Un perroquet peut-il être une œuvre d'art? Et la souffrance d'un animal en cage est-elle compatible avec la mission d'un musée, fût-il d'art moderne? Le Conseil de Paris a été saisi la semaine dernière de cette grave question au moment de voter un crédit de 210 000 euros pour l'achat d'une œuvre de l'artiste belge Marcel Broodthaers: une cage dorée flanquée de deux palmiers, dans la cage un perroquet du Gabon (aux couleurs élégantes) et sur une table, un enregistreur diffusant en boucle et sur tous les tons la phrase «moi je dis moi je dis», prononcée par l'artiste.

Marcel Broodthaers est mort en 1976. Poète reconverti aux arts plastiques, il a pratiqué l'art humoristique de la provocation en un temps où ce mot signifiait encore quelque chose.

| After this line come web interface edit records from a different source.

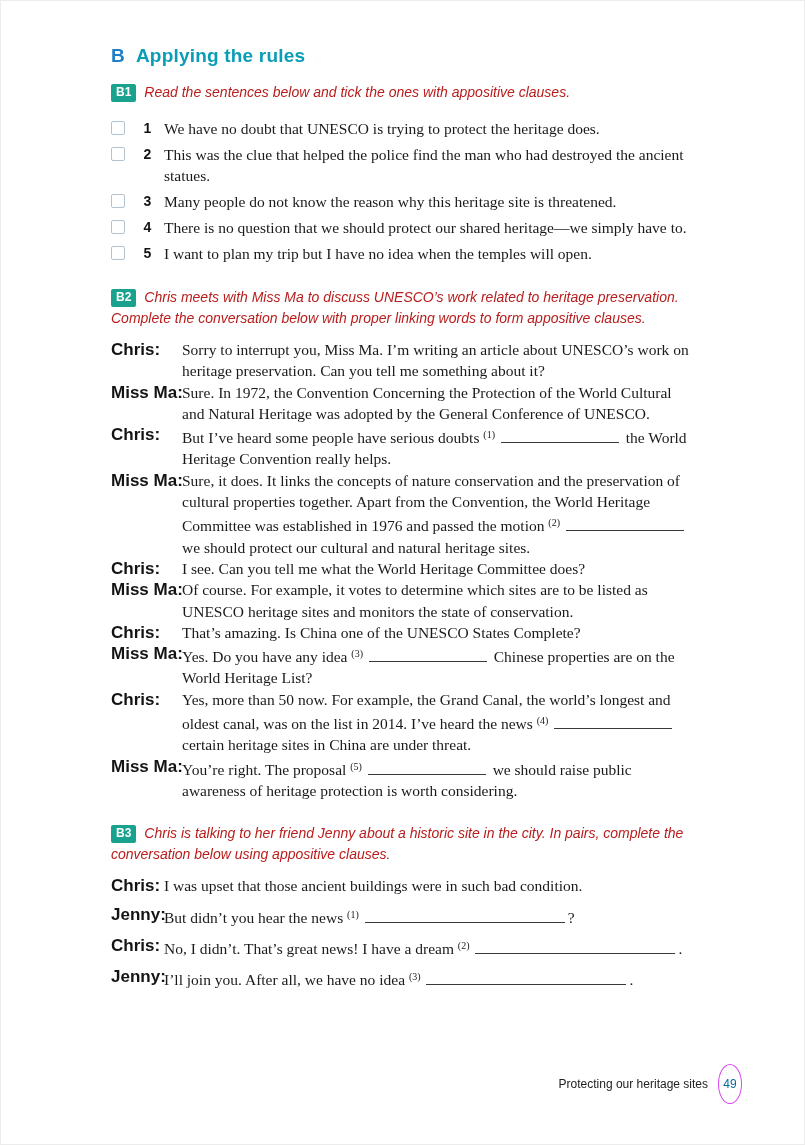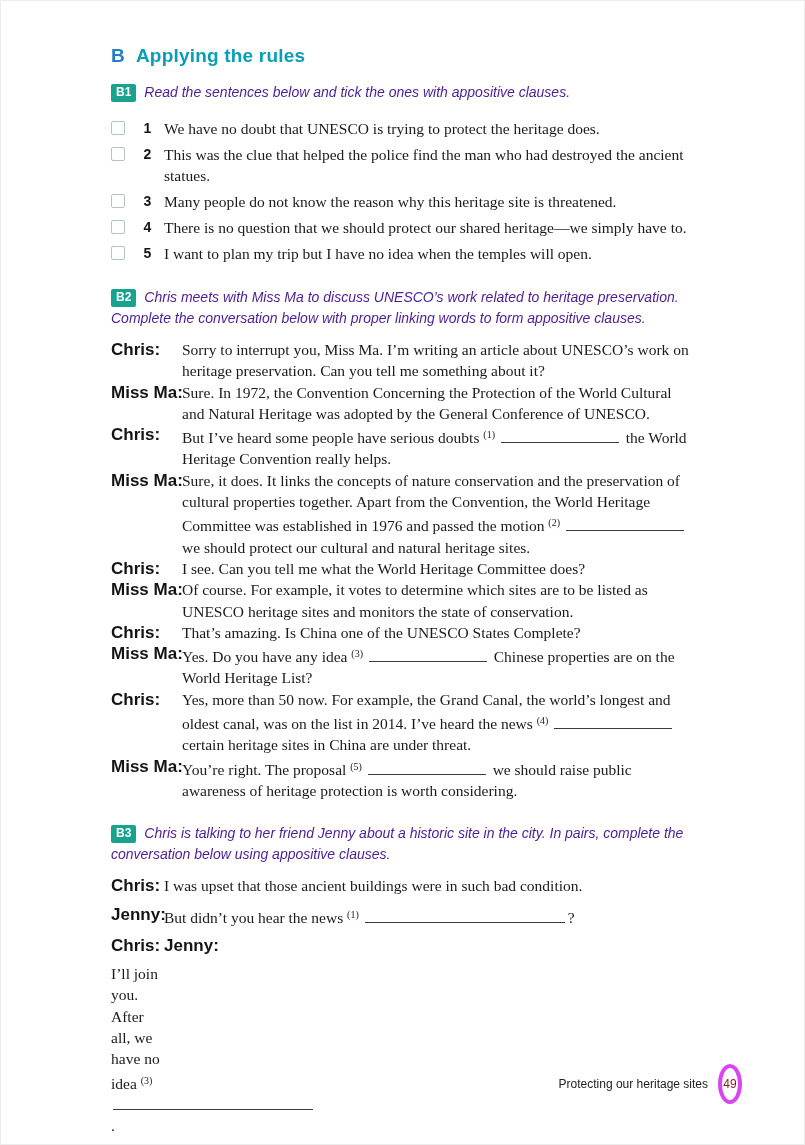--- a/index.html
+++ b/index.html
@@ -37,21 +37,21 @@
     font-family:"Liberation Sans", sans-serif;
     font-size:12px; font-weight:bold;
     line-height:15px; padding:1px 5px 2px 5px;
     border-radius:2px;
     margin-right:8px;
     vertical-align:1px;
   }
   .instruction {
     font-family:"Liberation Sans", sans-serif;
     font-style:italic;
-    font-size:14px; color:#4c1d95;
+    font-size:14px; color:#b91c1c;
   }
 
   
   .tick-list { margin-top:15px; margin-bottom:23px; }
   .tick-item { display:flex; align-items:flex-start; margin-bottom:5px; font-size:15.5px; line-height:21px; }
   .checkbox {
     flex:0 0 auto; width:14px; height:14px;
     border:1.5px solid #b3c2cc; border-radius:2px;
     background:#fff; margin-top:3px;
   }
@@ -88,24 +88,24 @@
   
   .footer {
     position:absolute; right:62px; bottom:40px;
     display:flex; align-items:center; gap:10px;text-align:center;
   }
   .footer-title {
     font-family:"Liberation Sans", sans-serif;
     font-size:12px; color:#222;
   }
   .page-num-circle {
-    width:24px; height:40px; border:4px solid #d946ef; border-radius:50%;
+    width:24px; height:40px; border:1px solid #d946ef; border-radius:50%;
     display:flex; align-items:center; justify-content:center;
     font-family:"Liberation Sans", sans-serif;
-    font-size:12px; color:#7f1d1d; background:#fff;
+    font-size:12px; color:#0369a1; background:#fff;
   }
 </style>
 </head>
 <body>
 
 <div class="page">
   <div class="content">
 
     <h1 class="section-heading">
       <span class="sec-letter">B</span><span class="sec-title">Applying the rules</span>
@@ -175,20 +175,21 @@
     <section class="section-b3">
       <p class="ex-head">
         <span class="badge">B3</span><span class="instruction">Chris is talking to her friend Jenny about a historic site in the city. In pairs, complete the conversation below using appositive clauses.</span>
       </p>
       <div class="dialogue dialogue-b3">
           <span class="speaker">Chris:</span>
           <span class="dlg-text">I was upset that those ancient buildings were in such bad condition.</span>
           <span class="speaker">Jenny:</span>
           <span class="dlg-text">But didn’t you hear the news <sup class="blank-num">(1)</sup> <span class="blank-line"></span>?</span>
           <span class="speaker">Chris:</span>
+          <span class="dlg-text">No, I didn’t. That’s great news! I have a dream <sup class="blank-num">(2)</sup> <span class="blank-line"></span>.</span>
           <span class="speaker">Jenny:</span>
           <span class="dlg-text">I’ll join you. After all, we have no idea <sup class="blank-num">(3)</sup> <span class="blank-line"></span>.</span>
         </div>
     </section>
 
   </div>
 
   <div class="footer">
     <span class="footer-title">Protecting our heritage sites</span>
     <span class="page-num-circle">49</span>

Il a réalisé des peintures en collant sur des toiles des coquilles de moules (belges) et il a créé un musée imaginaire encore plus archaïque que les musées empoussiérés qui existaient à l'époque (ils n'existent plus aujourd'hui, naturellement).

Le pauvre perroquet supporte assez mal les conditions de sa captivité culturelle. Malgré sa proverbiale longévité, il meurt inopinément et doit être régulièrement remplacé. La SPA s'est indignée de ces mauvais traitements. L'adjoint au maire de Paris, chargé de la culture, crie qu'il ne laissera pas passer la censure et que le Musée d'art moderne de la Ville de Paris a le droit d'acheter cette œuvre puisque sa conservatrice, dont la compétence est reconnue dans le monde entier, le souhaite. Le Musée aura donc son perroquet.

La présence d'animaux vivants dans un musée consacré à l'art provoque toujours de vives réactions parmi leurs amis inconditionnels. Il y a quelques années, un artiste chinois souhaitait installer dans une immense cage de petites bestioles particulièrement agressives et hostiles les unes aux autres. Spectacle horrible, puisqu'elles s'entre-tuaient jusqu'à la dernière. Une métaphore des relations entre les êtres humains, disait l'artiste. Le Centre Pompidou, qui accueillait cette œuvre, a pu exposer la cage, vide. Les bestioles ont été admises dans les cages plus paisibles d'un musée d'histoire naturelle.

Les artistes pensent depuis des décennies que l'art n'est pas fait pour enjoliver le monde et calmer les angoisses des hommes, alors que beaucoup de gens leur demandent encore avec insistance du bonheur et de l'harmonie. Quand on expose cruellement la cruauté, c'est l'émeute des bonnes intentions. Chacun est sûr de sa vérité. Et la proclame. Chacun répète ses propres arguments. Pour son propre public. Les artistes s'adressent aux amateurs d'art. La SPA aux amis des animaux. Marcel Broodthaers n'avait pas tort avec son perroquet. Chacun dit «moi je dis moi je dis».